Monthly S&P500 Emini futures candlestick chart:
Parabolic wedge buy climax
Every bar on the S&P500 Emini monthly futures candlestick chart for the past 10 months had a low above the low of the prior month. This is an 11 bar bull micro channel, which is a sign of strong bulls. The bulls have been so eager to buy that they have been buying above the low of the prior month. Therefore, they will aggressively buy below the low of the prior month. Consequently, if next month falls below this month’s low, the bulls will buy the reversal down. As a result, the reversal down will probably only last 1 – 3 months and become a bull flag. Hence, the downside risk over the next several months is small.
Since the 11 month rally has had a series of big bull bars followed by pauses, it is a parabolic wedge bull channel. A parabolic wedge is a buy climax, and it usually leads to a pullback. Therefore, a pullback is likely within the next 3 months.
Strong bull trends increase risk and lead to profit taking
While a micro channel is a sign of strong bulls, it is also unsustainable. It therefore is a buy climax. The stop for the bulls is below the bottom of the micro channel. Hence, it is below the November low of 2066.75, which is about 20% down.
Since that is far, the risk is big and growing. Institutions always control risk. When risk becomes unacceptable, they take steps to reduce it. The easiest choice is to take some profits. As a result, an increasing number of firms will begin to sell out of some of their longs. Once enough do it, the month will fall below the low of the prior month.
While any reversal can lead to an opposite trend, the 1st reversal down in a bull micro channel has a 70% chance of being minor. This means it will likely become a bull flag. Since the trend is very strong, the bull flag will probably be brief. The bulls will probably aggressively buy the small selloff. The bull trend will therefore likely resume up within a few bars (months).
Weekly S&P500 Emini futures candlestick chart:
Extreme buy climax
The weekly S&P500 Emini futures candlestick chart formed a bear doji bar this week. This is therefore bad follow-through buying after last week’s breakout above the August high and the 2500 Big Round Number. It is therefore a sell signal bar for next week.
In addition, the weekly Emini chart has not touched its 20 week EMA in 45 weeks. Since that is extremely rare, it is unsustainable and climactic. Consequently, the odds are that it will fall at least a little below the average price soon. While theoretically it never has to come down to the average price, that has never happened. In fact, it has only been above the average price this long once before in its 18 year history. When it last happened in 2003, the Emini corrected 10% and stayed in a tight range for the next 10 months. Although a pullback now will probably not last 10 months, it is likely to last at least 10 weeks and have at least 2 legs. Furthermore, it will probably fall at least 5%. This is because this is what typically happens in a buy climax.
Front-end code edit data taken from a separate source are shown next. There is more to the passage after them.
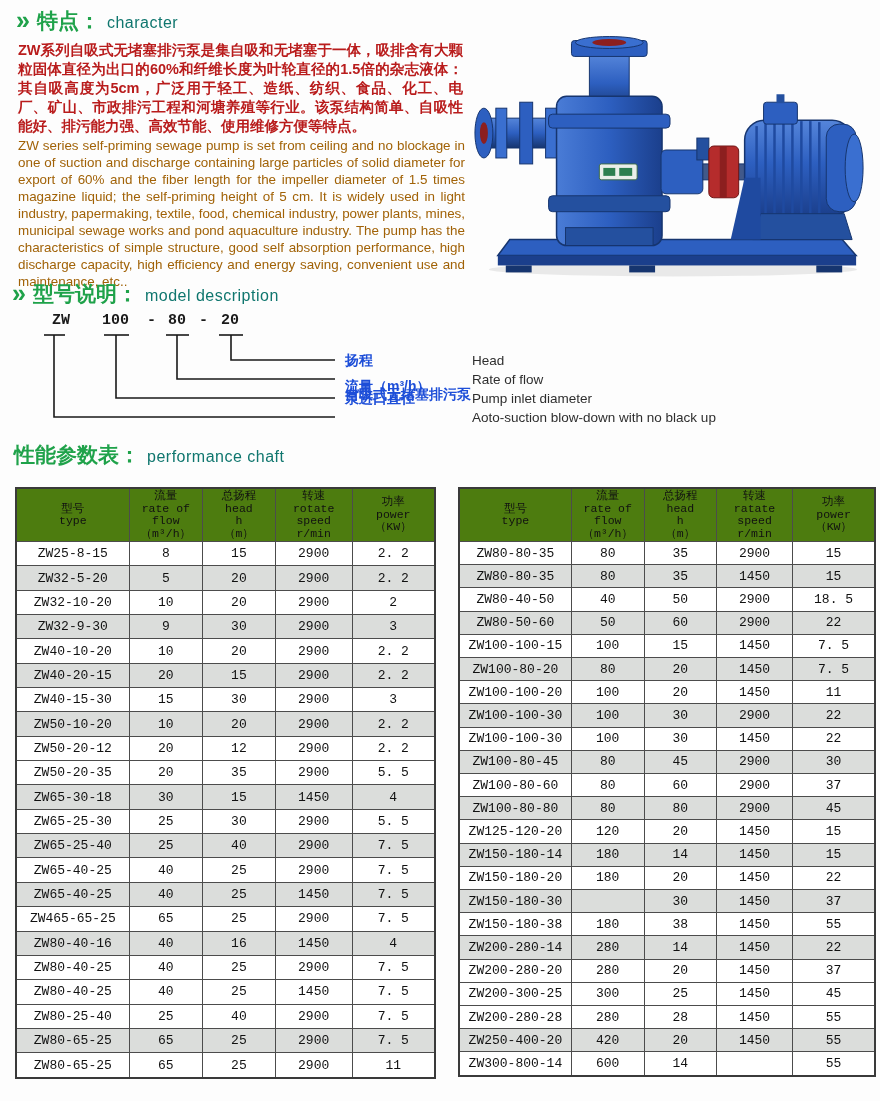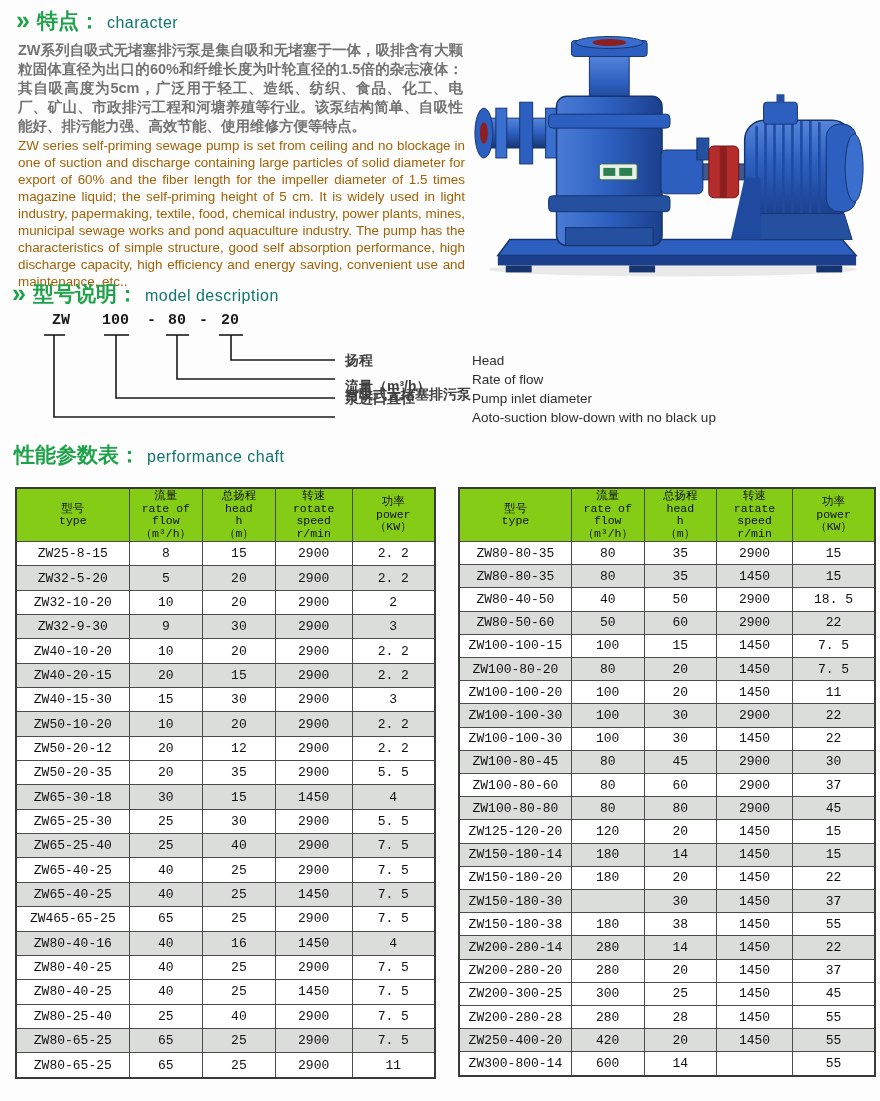"ZW系列自吸式无堵塞排污泵是集自吸和无堵塞于一体，吸排含有大颗粒固体直径为出口的" .para-zh { color: #737373 -> #b91c1c }
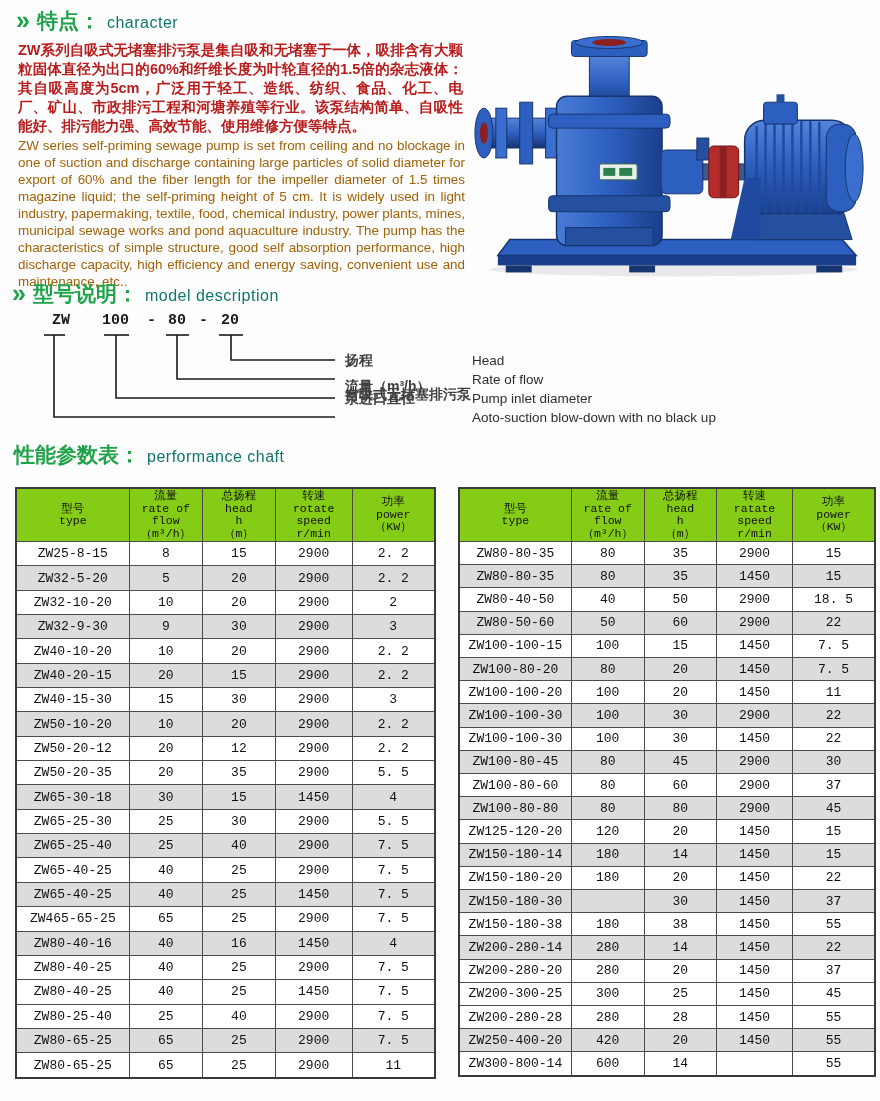"扬程" .dlabel-zh { color: #404040 -> #1d4ed8 }
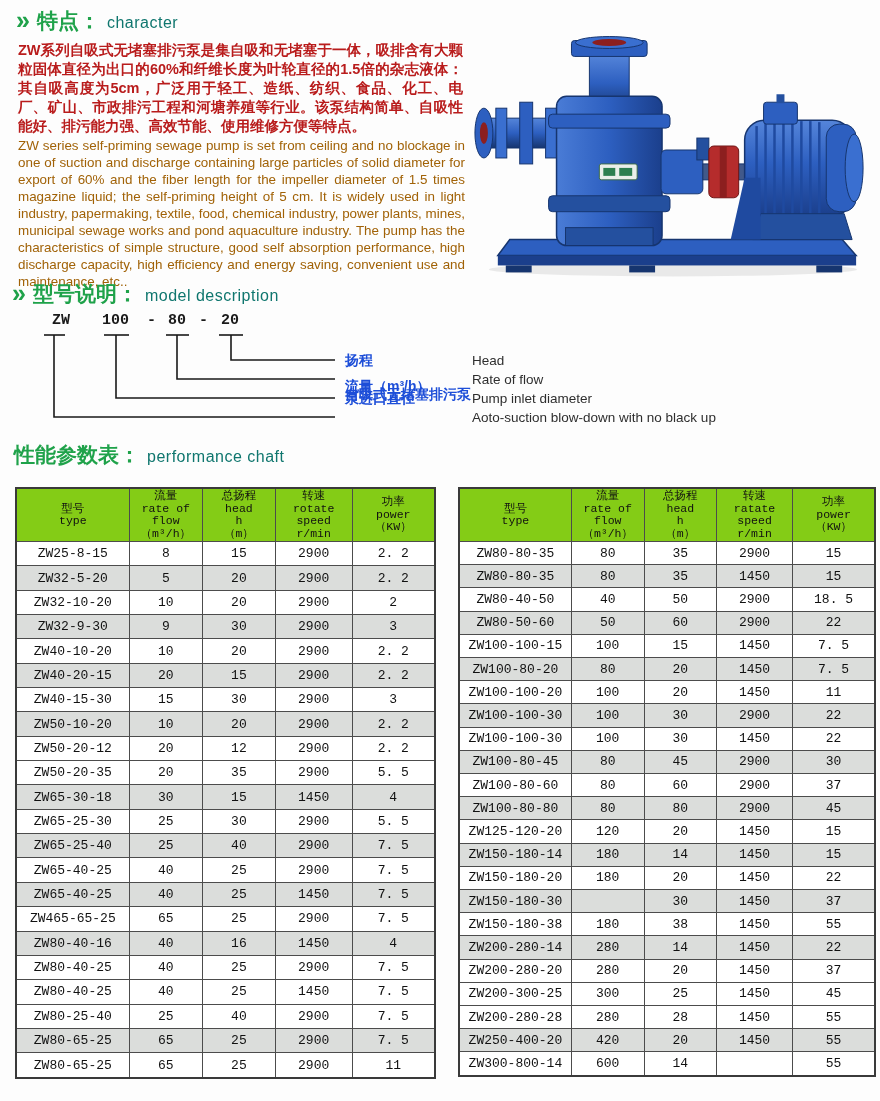"流量" .ptable th { background: #84cc16 -> #4d7c0f }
Daily S&P500 Emini futures candlestick chart:
Emini breakout above August high and 2500 big round number
The daily S&P500 Emini futures candlestick chart has been in a broad bull channel since March. Every breakout has pulled back below the breakout point. That is therefore likely to happen here over the next several weeks, even if the rally continues a little higher 1st. In addition, the selloff from the August 8 high was deep. It retraced most of the rally from the June 29 major higher low. Trends tend to become weaker over time, and eventually evolve into trading ranges. As a result, the upcoming selloff has an increased chance of being deep as well.
Furthermore, since channels usually evolve into trading ranges after 3 – 5 legs up, the Emini will probably soon enter a trading range. This means that the next selloff has an increased chance of falling below the last major higher low. That is the August 21 low, which is almost 100 points below the high.
If the selloff is strong, it will probably lead to a 2nd leg down after any bounce from the August 21 low’s support. If it sells off from a lower high, traders will begin to talk about a head and shoulders top (lower high major trend reversal). This entire process will probably require 20 – 50 bars. This is 1 – 3 months, and it is consistent with the likely depth and duration of the pullback on the weekly and monthly charts.
Could the correction be 20% instead of 5%?
One final note is that Nobel Prize economist Robert Shiller, whom I respect,
wrote on Thursday that he thinks there is an increased risk of a 20% correction. However, he said timing it is the problem, and that the current rally could last much longer before the 20% correction comes. He pointed out similarities between the current rally and the prior 13 corrections of 20% or more.